Reproduce word for word the line holding "row Upgrade 3rd" and all lines after it in the data, through the end, leaving out pictures.

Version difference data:
#####

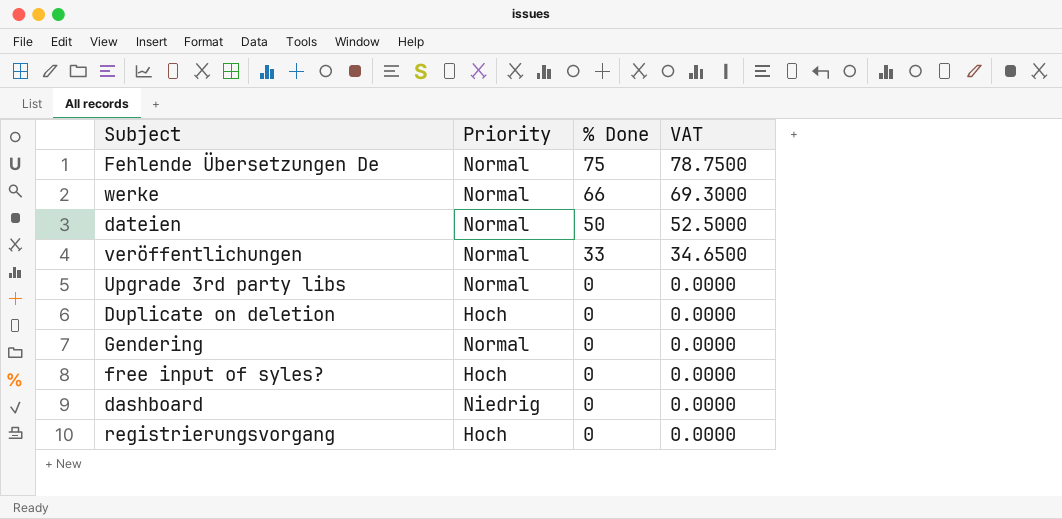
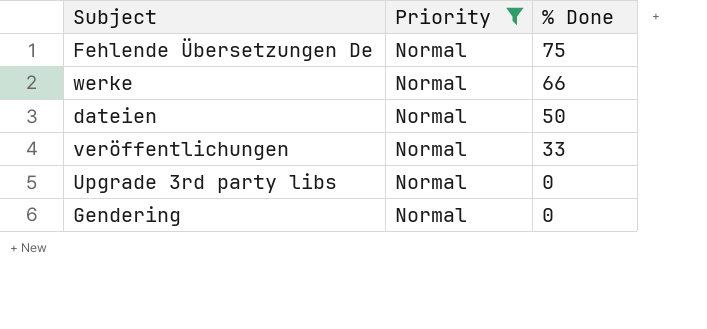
filter: none -> Priority = Normal
column VAT | formula: [% Done] * 1.05 -> none

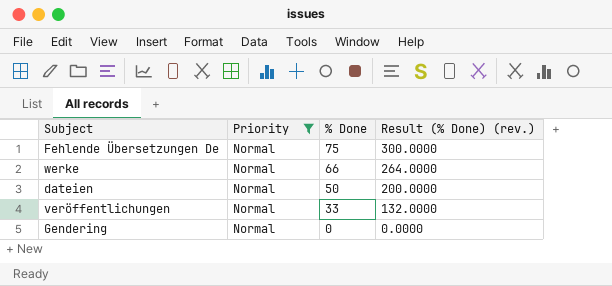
column Result (% Done) (rev.) | formula: none -> [% Done] * 4
row Upgrade 3rd party libs: Normal | 0 -> none

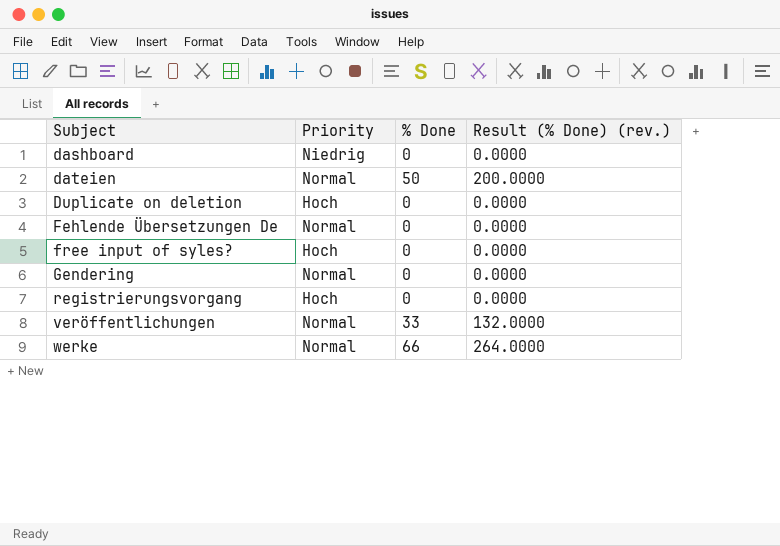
filter: Priority = Normal -> none
row order: % Done descending -> Subject ascending
Fehlende Übersetzungen De | % Done: 75 -> 0
Fehlende Übersetzungen De | Result (% Done) (rev.): 300.0000 -> 0.0000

#####

[WRITTEN SOLUTION]
row Upgrade 3rd party libs: Normal | 0 -> none

filter: Priority = Normal -> none
row order: % Done descending -> Subject ascending
Fehlende Übersetzungen De | % Done: 75 -> 0
Fehlende Übersetzungen De | Result (% Done) (rev.): 300.0000 -> 0.0000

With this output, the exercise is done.